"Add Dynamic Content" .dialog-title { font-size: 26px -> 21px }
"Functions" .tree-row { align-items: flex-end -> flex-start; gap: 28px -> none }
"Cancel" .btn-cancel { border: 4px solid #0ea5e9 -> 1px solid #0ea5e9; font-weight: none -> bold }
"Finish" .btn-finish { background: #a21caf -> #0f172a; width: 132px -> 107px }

★ ★ ★ ★ ★

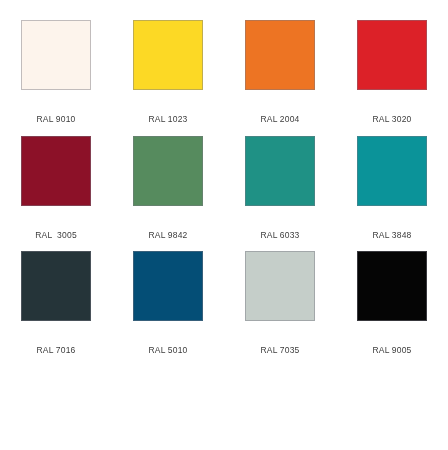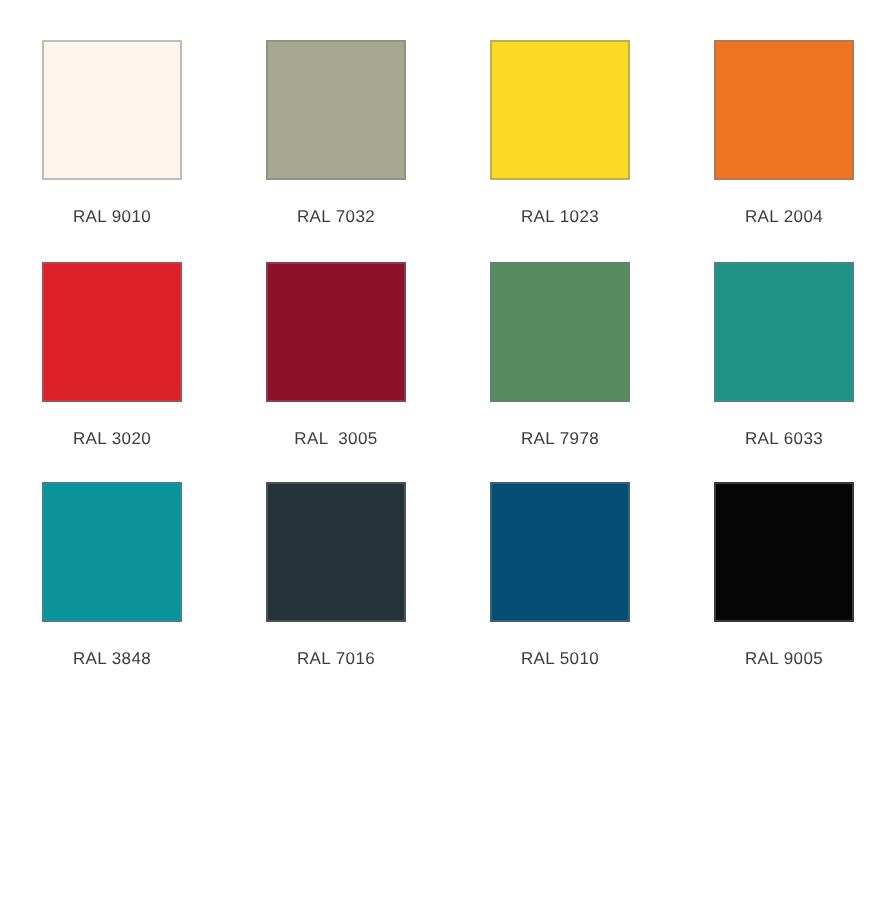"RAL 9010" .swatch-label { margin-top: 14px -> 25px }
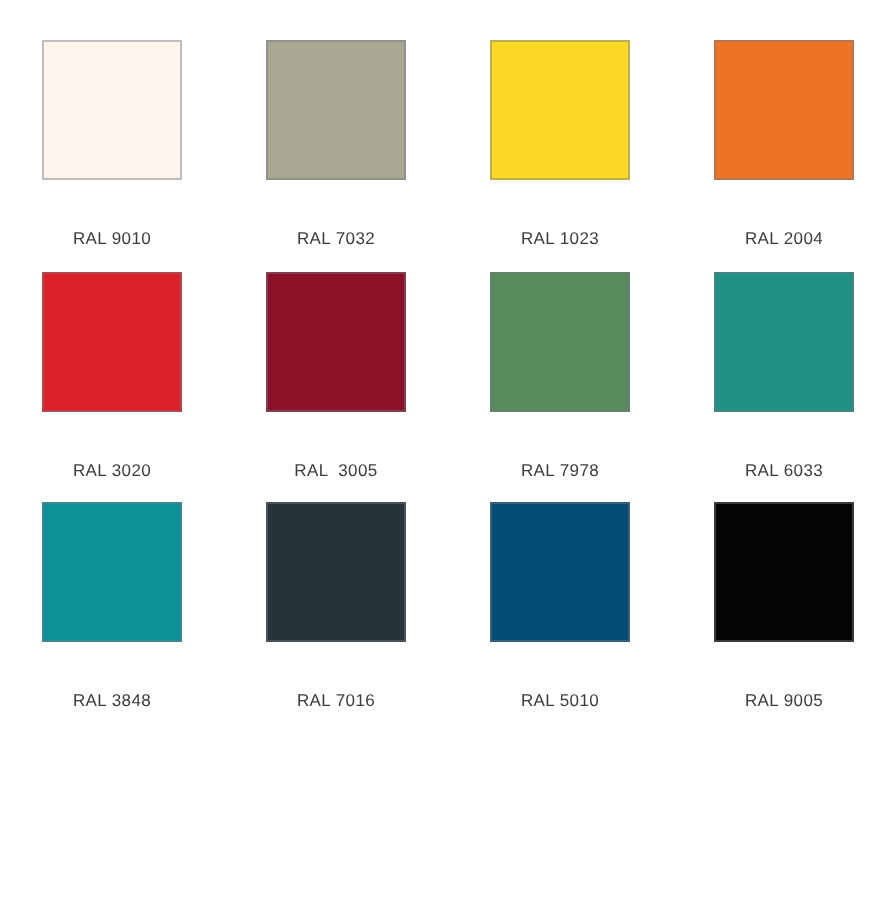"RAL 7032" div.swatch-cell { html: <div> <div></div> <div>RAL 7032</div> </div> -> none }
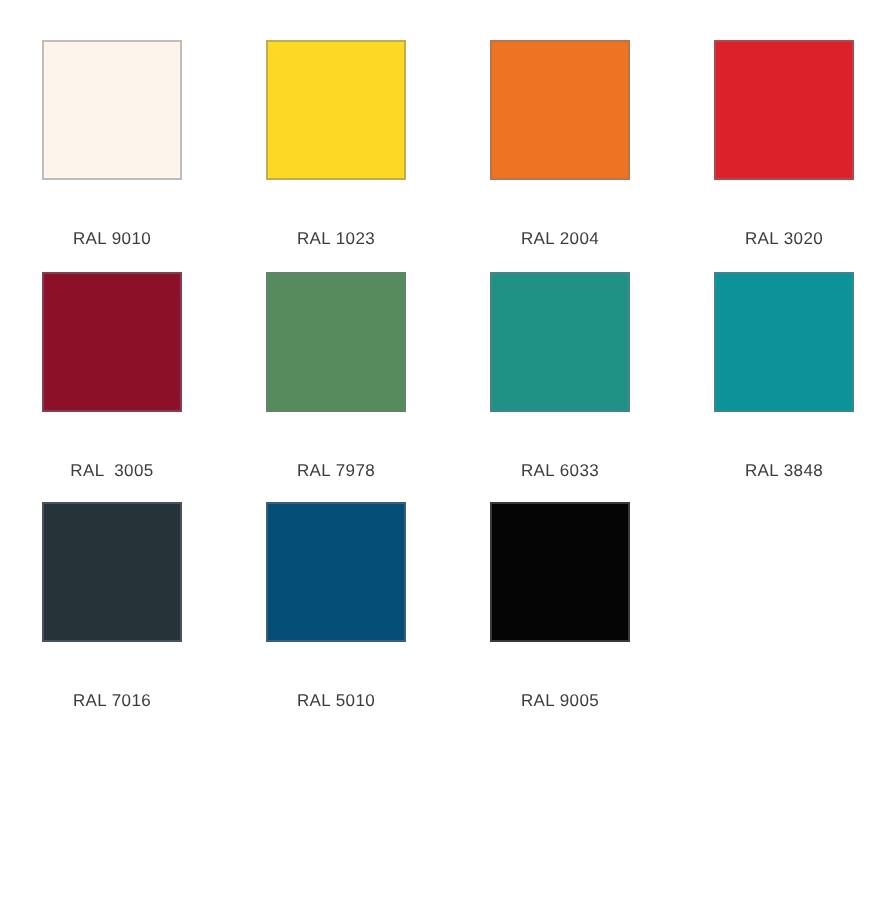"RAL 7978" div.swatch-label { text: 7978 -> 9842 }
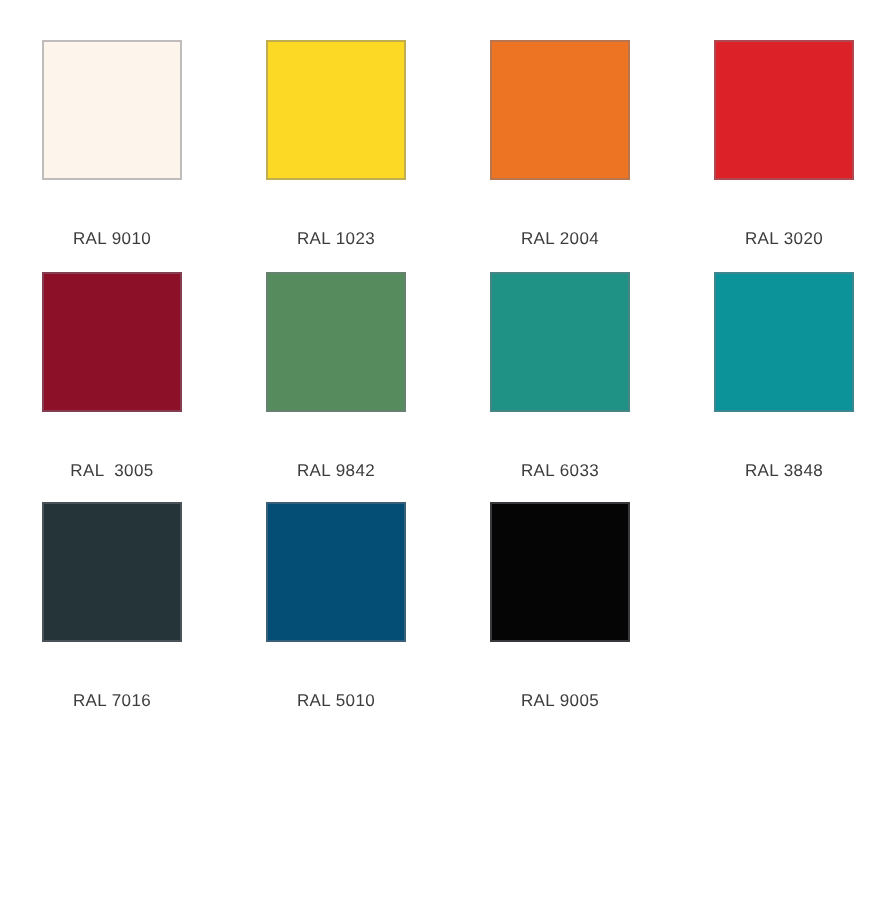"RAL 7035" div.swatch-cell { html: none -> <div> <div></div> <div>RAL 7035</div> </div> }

★ ★ ★ ★ ★

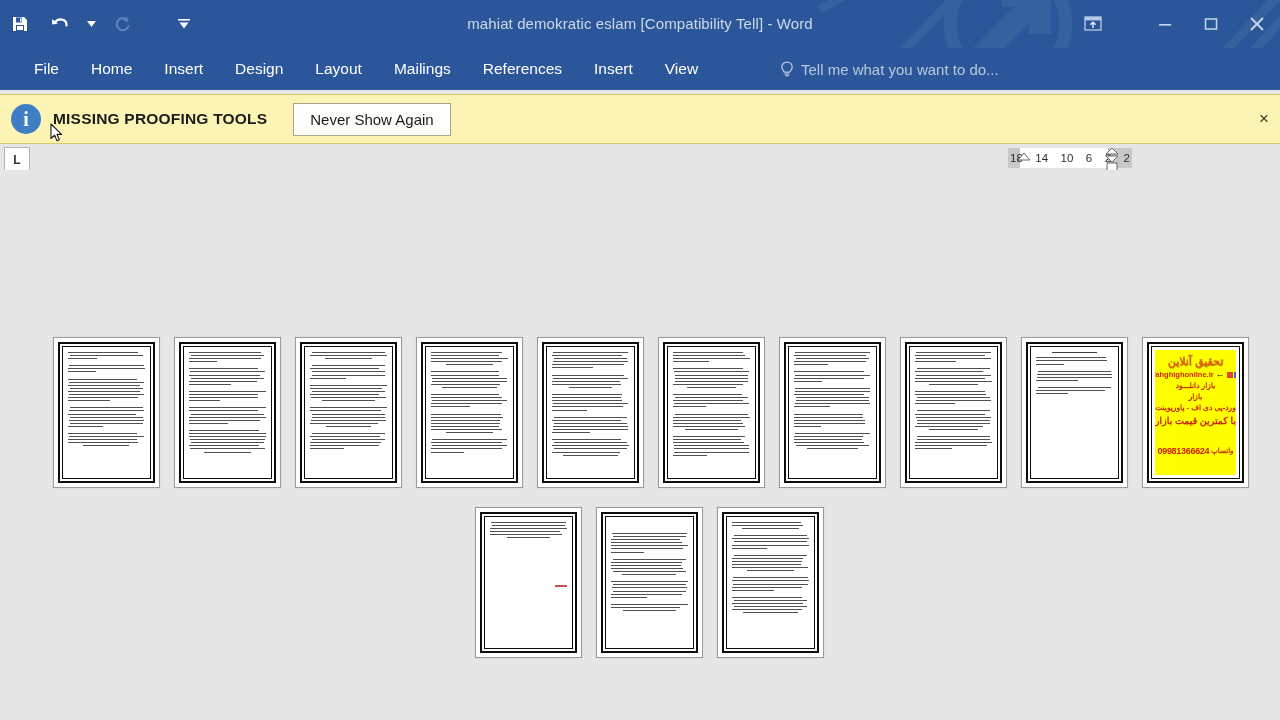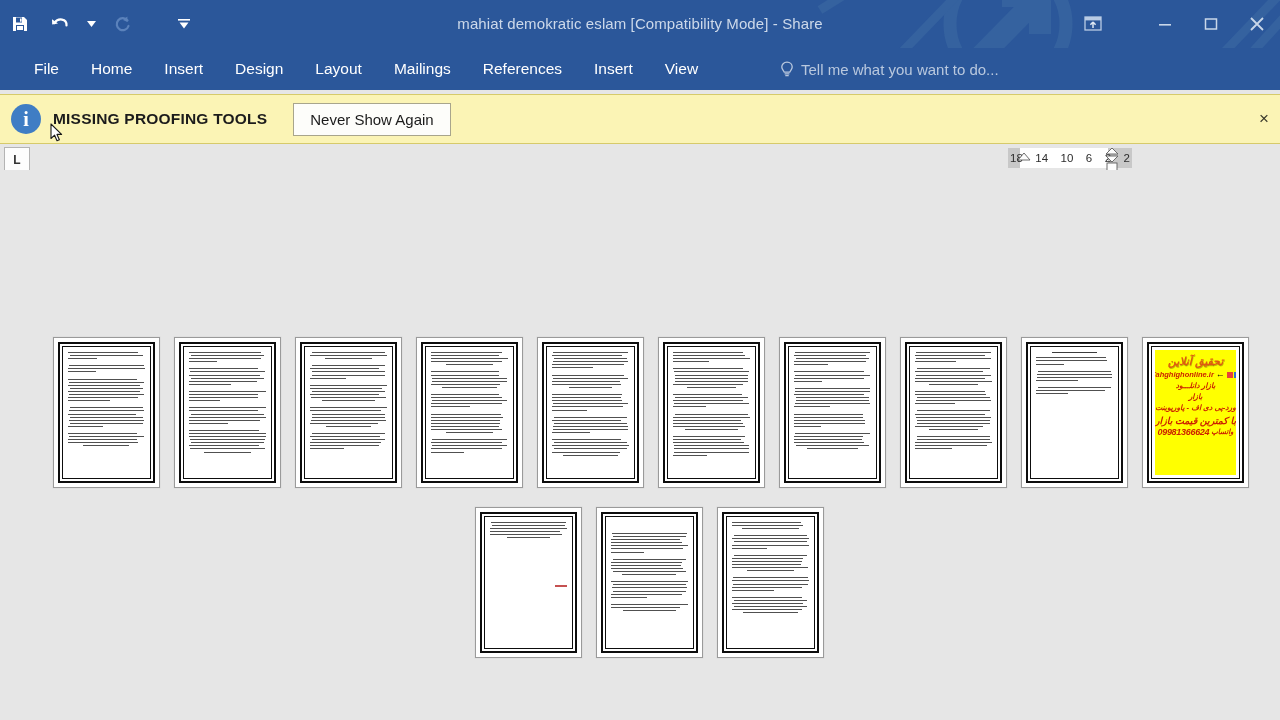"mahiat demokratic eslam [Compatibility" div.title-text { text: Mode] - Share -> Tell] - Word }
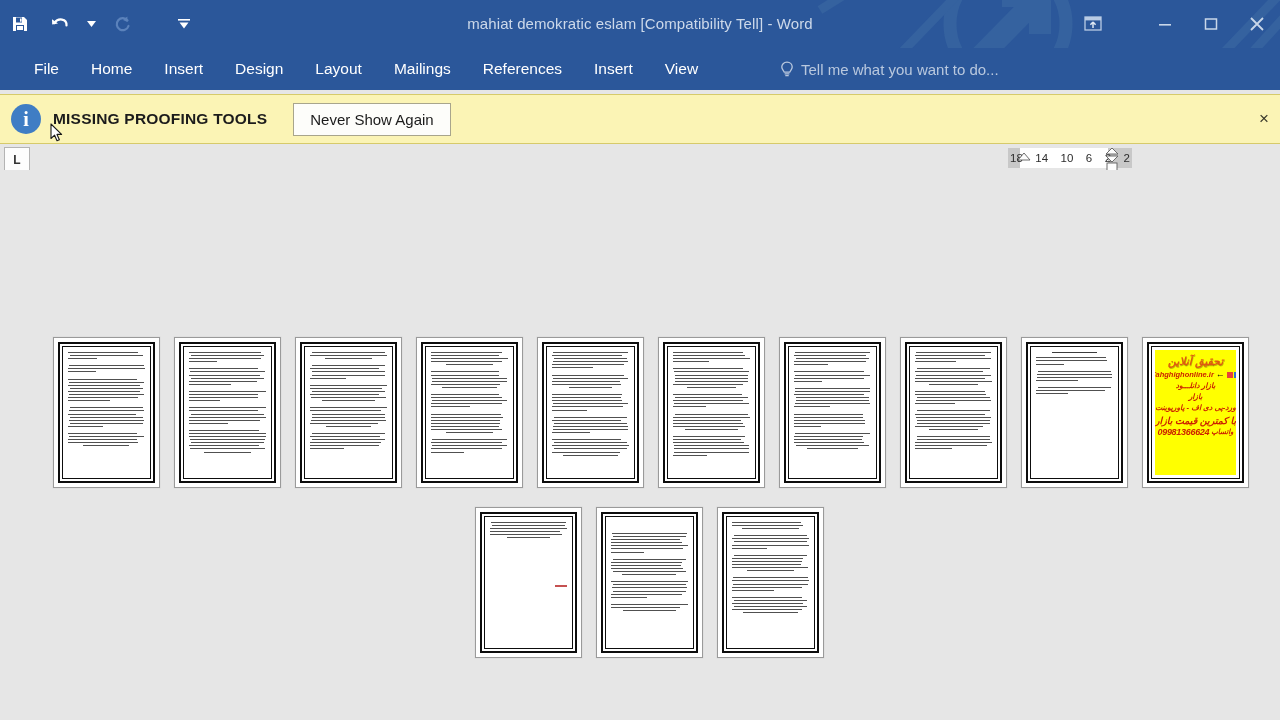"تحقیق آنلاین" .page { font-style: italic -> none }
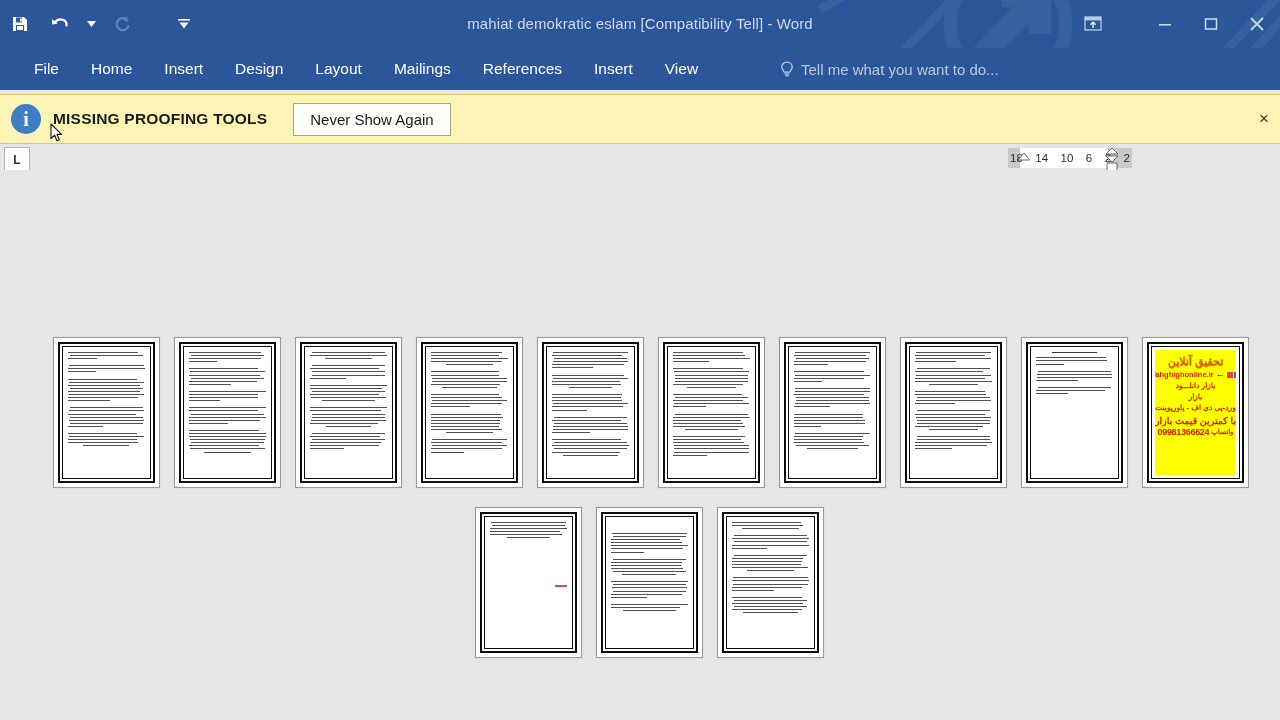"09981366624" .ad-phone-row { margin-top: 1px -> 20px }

★ ★ ★ ★ ★

**EXERCISE**
Here the job is to set down exactly the lines of the material above that fall between the one with "align-items: flex-end ->" and the one with "background: #a21caf ->", inclusive, and nothing beyond them.

**RESULT**
"Functions" .tree-row { align-items: flex-end -> flex-start; gap: 28px -> none }
"Cancel" .btn-cancel { border: 4px solid #0ea5e9 -> 1px solid #0ea5e9; font-weight: none -> bold }
"Finish" .btn-finish { background: #a21caf -> #0f172a; width: 132px -> 107px }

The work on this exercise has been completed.